John screwed his eyes shut, dropped his head, and let out a sigh. “He didn’t say his name. Solaris almost said it but the major cut him off. He’s the one behind the prisoner exchange though. He has the crates of gold we’ve sent back and he wants the rest.”

“I saw Solaris go down. The other man ran and went down, too. You shot them?

“Yeah, both of them, where are their bodies?”

“We didn’t find them, John,” Christos replied as he eased his friend out of the hole.

“What?” John said between clinched teeth.

“One thing at a time my friend, right now let me get you out of here,” Christos said.

Christos eased John out of the pit he had dug.
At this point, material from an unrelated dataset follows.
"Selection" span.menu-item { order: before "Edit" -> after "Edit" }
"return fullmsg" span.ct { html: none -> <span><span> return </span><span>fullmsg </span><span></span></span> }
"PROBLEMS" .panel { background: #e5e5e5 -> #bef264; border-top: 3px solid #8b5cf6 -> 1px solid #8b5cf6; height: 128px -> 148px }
His friend was weak. Christos pulled John free of the steel plate, and his friend cried out in pain. Once John was free of the pit, Christos saw the lower third of John’s shirt was blood soaked.

“Let me check your wound,” Christos said.

“You didn’t find them? I hit them both. I know I did. We have to look again. I’m not letting those sons of bitches get away,” John said as he tried to stand. He got to his knees before he collapsed onto Christos, who caught him and put him on the ground.

“Don’t be stubborn. Let me look at this,” Christos said as he pulled John’s shirttail out. Three jagged pieces of shrapnel protruded from John’s lower back, the largest the size of Christos’ finger. Blood oozed around the edges but the serious bleeding had stopped.

“I’ll get some water and bandages,” Christos said as he rose.

He sprinted to the half-track and quickly returned with a medical kit and an extra canteen.

“Here,” he said thrusting a canteen into John’s hand, “Drink. You’ve lost a lot of blood.”

Christos broke open the German medical kit. Inside were gauze, field dressings, antiseptic sulfa powder, and even some forceps. He had what he needed to tend to his friend. Christos ripped open the back of John’s shirt then tore open the sulfa powder with his teeth. He sprinkled the yellow grey powder over John’s lower back.

“You’ve got to tell me what happened,” John said.

“Shut up,” Christos replied. “I’m trying to save your life.”

John winced as Christos pulled metal fragments from his back. Christos pulled out piece after piece of steel. As John’s flesh released a piece, Christos tossed it on the ground and went to work on another.

Through clinched teeth John said, “How did they get away?”

“Many German planes came and the little American planes went up to fight them.” Christos replied.

“What happened?”

“Two little German planes, the ones that look for us, landed.”

“The observation planes?” John asked.

“Yes. They landed and two men got in one of them,” Christos said.

“Please tell me our fighters shot them down,” John said.

“The American planes killed all but one of the Germans. They don’t know which one escaped,” Christos answered. “I passed one of them on the way here. There were only two men in it. Both were dead.”

“Oh no!” John said.

“I get the big one now, John. This will hurt. Stay still,” Christos said.

Christos grasped the largest fragment with the bloody forceps. The shrapnel was at a steep angle and resisted Christos’ efforts. It was big and it was deep. Christos’ digging went on and John passed out.